* Your task *
Without changing a single word, output each entry.
Dataset entries START
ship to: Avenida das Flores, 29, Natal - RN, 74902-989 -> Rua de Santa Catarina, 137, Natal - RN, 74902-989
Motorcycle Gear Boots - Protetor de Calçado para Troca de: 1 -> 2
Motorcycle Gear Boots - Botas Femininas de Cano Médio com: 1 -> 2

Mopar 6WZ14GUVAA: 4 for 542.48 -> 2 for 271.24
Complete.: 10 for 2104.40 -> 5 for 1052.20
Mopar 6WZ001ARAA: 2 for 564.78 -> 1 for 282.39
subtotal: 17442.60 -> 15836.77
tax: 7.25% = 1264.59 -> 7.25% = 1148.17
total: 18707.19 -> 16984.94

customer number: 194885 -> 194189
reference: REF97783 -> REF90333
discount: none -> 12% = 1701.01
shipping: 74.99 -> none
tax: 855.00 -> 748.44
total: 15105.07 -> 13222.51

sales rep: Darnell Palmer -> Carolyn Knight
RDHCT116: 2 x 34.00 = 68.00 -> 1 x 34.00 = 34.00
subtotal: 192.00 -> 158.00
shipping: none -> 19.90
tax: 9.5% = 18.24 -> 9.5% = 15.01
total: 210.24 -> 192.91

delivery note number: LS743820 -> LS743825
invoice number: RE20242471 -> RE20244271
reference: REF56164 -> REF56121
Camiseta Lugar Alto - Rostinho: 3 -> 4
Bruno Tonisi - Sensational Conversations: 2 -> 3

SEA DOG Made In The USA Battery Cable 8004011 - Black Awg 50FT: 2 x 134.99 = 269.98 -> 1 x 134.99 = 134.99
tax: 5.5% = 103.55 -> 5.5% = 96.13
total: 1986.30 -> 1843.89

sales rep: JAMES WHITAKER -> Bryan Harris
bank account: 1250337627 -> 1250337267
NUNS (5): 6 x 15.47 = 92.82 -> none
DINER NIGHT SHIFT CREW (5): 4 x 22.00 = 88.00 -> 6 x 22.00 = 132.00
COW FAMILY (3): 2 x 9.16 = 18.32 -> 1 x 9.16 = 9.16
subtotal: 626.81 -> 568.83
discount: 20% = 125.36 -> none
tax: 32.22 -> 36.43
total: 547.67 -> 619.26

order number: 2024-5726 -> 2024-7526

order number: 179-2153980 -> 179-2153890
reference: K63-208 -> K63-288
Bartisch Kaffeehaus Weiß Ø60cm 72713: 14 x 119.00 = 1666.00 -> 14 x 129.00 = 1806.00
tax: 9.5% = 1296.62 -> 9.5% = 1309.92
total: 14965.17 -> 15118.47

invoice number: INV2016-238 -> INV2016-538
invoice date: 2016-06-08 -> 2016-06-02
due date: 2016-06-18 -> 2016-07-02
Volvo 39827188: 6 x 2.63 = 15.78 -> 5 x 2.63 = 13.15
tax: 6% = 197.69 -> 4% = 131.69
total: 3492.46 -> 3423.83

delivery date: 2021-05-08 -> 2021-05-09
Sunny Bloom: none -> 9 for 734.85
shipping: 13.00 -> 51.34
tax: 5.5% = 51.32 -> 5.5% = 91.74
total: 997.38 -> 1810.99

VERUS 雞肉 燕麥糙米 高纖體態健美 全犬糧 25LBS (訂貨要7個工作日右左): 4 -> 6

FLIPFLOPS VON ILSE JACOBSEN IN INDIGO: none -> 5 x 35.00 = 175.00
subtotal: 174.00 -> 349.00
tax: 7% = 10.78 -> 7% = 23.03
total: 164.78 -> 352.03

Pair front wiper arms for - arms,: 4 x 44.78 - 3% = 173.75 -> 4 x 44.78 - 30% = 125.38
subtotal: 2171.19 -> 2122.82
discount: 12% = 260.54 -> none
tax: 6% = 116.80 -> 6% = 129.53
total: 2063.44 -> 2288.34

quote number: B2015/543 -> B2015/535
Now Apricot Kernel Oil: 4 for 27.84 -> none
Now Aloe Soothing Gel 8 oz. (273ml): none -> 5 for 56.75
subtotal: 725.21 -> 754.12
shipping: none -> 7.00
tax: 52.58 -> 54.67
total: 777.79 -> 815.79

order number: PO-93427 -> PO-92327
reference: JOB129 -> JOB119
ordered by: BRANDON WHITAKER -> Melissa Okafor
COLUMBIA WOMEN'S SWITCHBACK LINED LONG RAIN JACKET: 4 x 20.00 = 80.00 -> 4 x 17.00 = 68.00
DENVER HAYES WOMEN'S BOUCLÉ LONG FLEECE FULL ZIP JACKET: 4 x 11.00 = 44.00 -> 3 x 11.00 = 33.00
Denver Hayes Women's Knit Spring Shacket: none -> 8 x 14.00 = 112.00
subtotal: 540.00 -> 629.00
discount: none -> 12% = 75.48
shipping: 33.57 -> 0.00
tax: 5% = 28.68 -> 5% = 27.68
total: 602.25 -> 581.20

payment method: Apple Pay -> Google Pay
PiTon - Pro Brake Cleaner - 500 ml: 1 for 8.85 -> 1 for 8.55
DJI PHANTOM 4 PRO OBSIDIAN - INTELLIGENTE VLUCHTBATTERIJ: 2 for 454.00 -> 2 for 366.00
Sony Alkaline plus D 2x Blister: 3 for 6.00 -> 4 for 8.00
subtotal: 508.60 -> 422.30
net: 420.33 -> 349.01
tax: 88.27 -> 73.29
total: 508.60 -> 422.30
Dataset entries END
* Problem solution *
ship to: Avenida das Flores, 29, Natal - RN, 74902-989 -> Rua de Santa Catarina, 137, Natal - RN, 74902-989
Motorcycle Gear Boots - Protetor de Calçado para Troca de: 1 -> 2
Motorcycle Gear Boots - Botas Femininas de Cano Médio com: 1 -> 2

Mopar 6WZ14GUVAA: 4 for 542.48 -> 2 for 271.24
Complete.: 10 for 2104.40 -> 5 for 1052.20
Mopar 6WZ001ARAA: 2 for 564.78 -> 1 for 282.39
subtotal: 17442.60 -> 15836.77
tax: 7.25% = 1264.59 -> 7.25% = 1148.17
total: 18707.19 -> 16984.94

customer number: 194885 -> 194189
reference: REF97783 -> REF90333
discount: none -> 12% = 1701.01
shipping: 74.99 -> none
tax: 855.00 -> 748.44
total: 15105.07 -> 13222.51

sales rep: Darnell Palmer -> Carolyn Knight
RDHCT116: 2 x 34.00 = 68.00 -> 1 x 34.00 = 34.00
subtotal: 192.00 -> 158.00
shipping: none -> 19.90
tax: 9.5% = 18.24 -> 9.5% = 15.01
total: 210.24 -> 192.91

delivery note number: LS743820 -> LS743825
invoice number: RE20242471 -> RE20244271
reference: REF56164 -> REF56121
Camiseta Lugar Alto - Rostinho: 3 -> 4
Bruno Tonisi - Sensational Conversations: 2 -> 3

SEA DOG Made In The USA Battery Cable 8004011 - Black Awg 50FT: 2 x 134.99 = 269.98 -> 1 x 134.99 = 134.99
tax: 5.5% = 103.55 -> 5.5% = 96.13
total: 1986.30 -> 1843.89

sales rep: JAMES WHITAKER -> Bryan Harris
bank account: 1250337627 -> 1250337267
NUNS (5): 6 x 15.47 = 92.82 -> none
DINER NIGHT SHIFT CREW (5): 4 x 22.00 = 88.00 -> 6 x 22.00 = 132.00
COW FAMILY (3): 2 x 9.16 = 18.32 -> 1 x 9.16 = 9.16
subtotal: 626.81 -> 568.83
discount: 20% = 125.36 -> none
tax: 32.22 -> 36.43
total: 547.67 -> 619.26

order number: 2024-5726 -> 2024-7526

order number: 179-2153980 -> 179-2153890
reference: K63-208 -> K63-288
Bartisch Kaffeehaus Weiß Ø60cm 72713: 14 x 119.00 = 1666.00 -> 14 x 129.00 = 1806.00
tax: 9.5% = 1296.62 -> 9.5% = 1309.92
total: 14965.17 -> 15118.47

invoice number: INV2016-238 -> INV2016-538
invoice date: 2016-06-08 -> 2016-06-02
due date: 2016-06-18 -> 2016-07-02
Volvo 39827188: 6 x 2.63 = 15.78 -> 5 x 2.63 = 13.15
tax: 6% = 197.69 -> 4% = 131.69
total: 3492.46 -> 3423.83

delivery date: 2021-05-08 -> 2021-05-09
Sunny Bloom: none -> 9 for 734.85
shipping: 13.00 -> 51.34
tax: 5.5% = 51.32 -> 5.5% = 91.74
total: 997.38 -> 1810.99

VERUS 雞肉 燕麥糙米 高纖體態健美 全犬糧 25LBS (訂貨要7個工作日右左): 4 -> 6

FLIPFLOPS VON ILSE JACOBSEN IN INDIGO: none -> 5 x 35.00 = 175.00
subtotal: 174.00 -> 349.00
tax: 7% = 10.78 -> 7% = 23.03
total: 164.78 -> 352.03

Pair front wiper arms for - arms,: 4 x 44.78 - 3% = 173.75 -> 4 x 44.78 - 30% = 125.38
subtotal: 2171.19 -> 2122.82
discount: 12% = 260.54 -> none
tax: 6% = 116.80 -> 6% = 129.53
total: 2063.44 -> 2288.34

quote number: B2015/543 -> B2015/535
Now Apricot Kernel Oil: 4 for 27.84 -> none
Now Aloe Soothing Gel 8 oz. (273ml): none -> 5 for 56.75
subtotal: 725.21 -> 754.12
shipping: none -> 7.00
tax: 52.58 -> 54.67
total: 777.79 -> 815.79

order number: PO-93427 -> PO-92327
reference: JOB129 -> JOB119
ordered by: BRANDON WHITAKER -> Melissa Okafor
COLUMBIA WOMEN'S SWITCHBACK LINED LONG RAIN JACKET: 4 x 20.00 = 80.00 -> 4 x 17.00 = 68.00
DENVER HAYES WOMEN'S BOUCLÉ LONG FLEECE FULL ZIP JACKET: 4 x 11.00 = 44.00 -> 3 x 11.00 = 33.00
Denver Hayes Women's Knit Spring Shacket: none -> 8 x 14.00 = 112.00
subtotal: 540.00 -> 629.00
discount: none -> 12% = 75.48
shipping: 33.57 -> 0.00
tax: 5% = 28.68 -> 5% = 27.68
total: 602.25 -> 581.20

payment method: Apple Pay -> Google Pay
PiTon - Pro Brake Cleaner - 500 ml: 1 for 8.85 -> 1 for 8.55
DJI PHANTOM 4 PRO OBSIDIAN - INTELLIGENTE VLUCHTBATTERIJ: 2 for 454.00 -> 2 for 366.00
Sony Alkaline plus D 2x Blister: 3 for 6.00 -> 4 for 8.00
subtotal: 508.60 -> 422.30
net: 420.33 -> 349.01
tax: 88.27 -> 73.29
total: 508.60 -> 422.30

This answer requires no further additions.